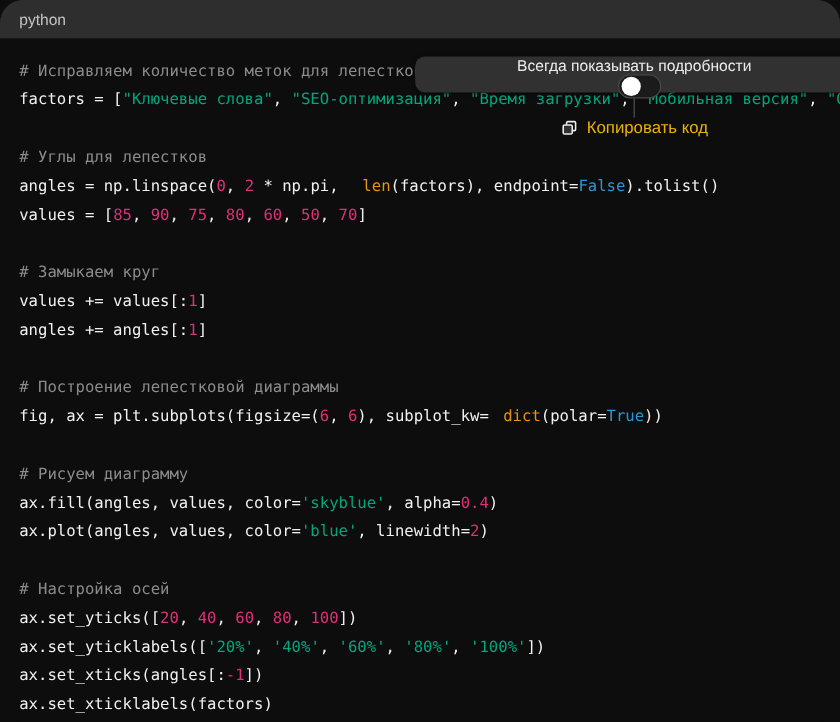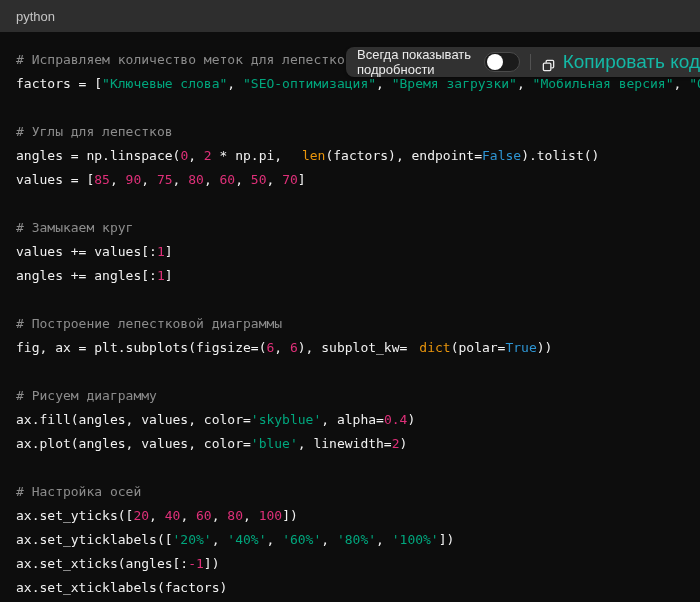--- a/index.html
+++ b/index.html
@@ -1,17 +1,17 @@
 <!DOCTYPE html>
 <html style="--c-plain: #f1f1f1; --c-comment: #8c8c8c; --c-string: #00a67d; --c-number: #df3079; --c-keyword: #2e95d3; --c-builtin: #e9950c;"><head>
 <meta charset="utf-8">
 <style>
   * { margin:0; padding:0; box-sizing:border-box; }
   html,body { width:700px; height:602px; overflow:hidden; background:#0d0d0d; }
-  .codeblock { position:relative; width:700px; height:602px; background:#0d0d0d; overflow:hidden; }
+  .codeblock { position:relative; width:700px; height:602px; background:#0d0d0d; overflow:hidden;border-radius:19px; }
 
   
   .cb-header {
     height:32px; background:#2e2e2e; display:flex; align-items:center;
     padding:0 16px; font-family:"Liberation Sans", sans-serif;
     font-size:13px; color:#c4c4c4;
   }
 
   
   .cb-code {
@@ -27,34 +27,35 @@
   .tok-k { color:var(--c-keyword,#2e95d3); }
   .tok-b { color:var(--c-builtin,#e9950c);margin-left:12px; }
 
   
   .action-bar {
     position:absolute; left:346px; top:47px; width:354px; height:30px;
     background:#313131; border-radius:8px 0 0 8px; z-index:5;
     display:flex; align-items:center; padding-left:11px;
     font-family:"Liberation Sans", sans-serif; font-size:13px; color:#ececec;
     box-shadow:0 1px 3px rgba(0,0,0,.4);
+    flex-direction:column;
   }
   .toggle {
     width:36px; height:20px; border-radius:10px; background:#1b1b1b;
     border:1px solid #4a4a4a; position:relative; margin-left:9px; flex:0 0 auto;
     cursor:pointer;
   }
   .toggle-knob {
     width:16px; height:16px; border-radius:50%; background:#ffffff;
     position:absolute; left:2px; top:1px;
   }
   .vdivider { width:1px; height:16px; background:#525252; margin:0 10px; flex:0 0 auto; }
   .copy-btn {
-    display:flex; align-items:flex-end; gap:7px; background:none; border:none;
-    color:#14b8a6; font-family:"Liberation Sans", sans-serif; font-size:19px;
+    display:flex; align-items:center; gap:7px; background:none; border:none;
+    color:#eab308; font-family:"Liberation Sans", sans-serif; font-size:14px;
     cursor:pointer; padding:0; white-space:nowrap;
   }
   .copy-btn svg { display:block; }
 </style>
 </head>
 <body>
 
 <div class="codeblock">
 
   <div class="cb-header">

▸ ASSIGNMENT: In the answer, the entries must appear exactly as above, without the images.

▸ OUTPUT:
--- a/index.html
+++ b/index.html
@@ -1,17 +1,17 @@
 <!DOCTYPE html>
 <html style="--c-plain: #f1f1f1; --c-comment: #8c8c8c; --c-string: #00a67d; --c-number: #df3079; --c-keyword: #2e95d3; --c-builtin: #e9950c;"><head>
 <meta charset="utf-8">
 <style>
   * { margin:0; padding:0; box-sizing:border-box; }
   html,body { width:700px; height:602px; overflow:hidden; background:#0d0d0d; }
-  .codeblock { position:relative; width:700px; height:602px; background:#0d0d0d; overflow:hidden; }
+  .codeblock { position:relative; width:700px; height:602px; background:#0d0d0d; overflow:hidden;border-radius:19px; }
 
   
   .cb-header {
     height:32px; background:#2e2e2e; display:flex; align-items:center;
     padding:0 16px; font-family:"Liberation Sans", sans-serif;
     font-size:13px; color:#c4c4c4;
   }
 
   
   .cb-code {
@@ -27,34 +27,35 @@
   .tok-k { color:var(--c-keyword,#2e95d3); }
   .tok-b { color:var(--c-builtin,#e9950c);margin-left:12px; }
 
   
   .action-bar {
     position:absolute; left:346px; top:47px; width:354px; height:30px;
     background:#313131; border-radius:8px 0 0 8px; z-index:5;
     display:flex; align-items:center; padding-left:11px;
     font-family:"Liberation Sans", sans-serif; font-size:13px; color:#ececec;
     box-shadow:0 1px 3px rgba(0,0,0,.4);
+    flex-direction:column;
   }
   .toggle {
     width:36px; height:20px; border-radius:10px; background:#1b1b1b;
     border:1px solid #4a4a4a; position:relative; margin-left:9px; flex:0 0 auto;
     cursor:pointer;
   }
   .toggle-knob {
     width:16px; height:16px; border-radius:50%; background:#ffffff;
     position:absolute; left:2px; top:1px;
   }
   .vdivider { width:1px; height:16px; background:#525252; margin:0 10px; flex:0 0 auto; }
   .copy-btn {
-    display:flex; align-items:flex-end; gap:7px; background:none; border:none;
-    color:#14b8a6; font-family:"Liberation Sans", sans-serif; font-size:19px;
+    display:flex; align-items:center; gap:7px; background:none; border:none;
+    color:#eab308; font-family:"Liberation Sans", sans-serif; font-size:14px;
     cursor:pointer; padding:0; white-space:nowrap;
   }
   .copy-btn svg { display:block; }
 </style>
 </head>
 <body>
 
 <div class="codeblock">
 
   <div class="cb-header">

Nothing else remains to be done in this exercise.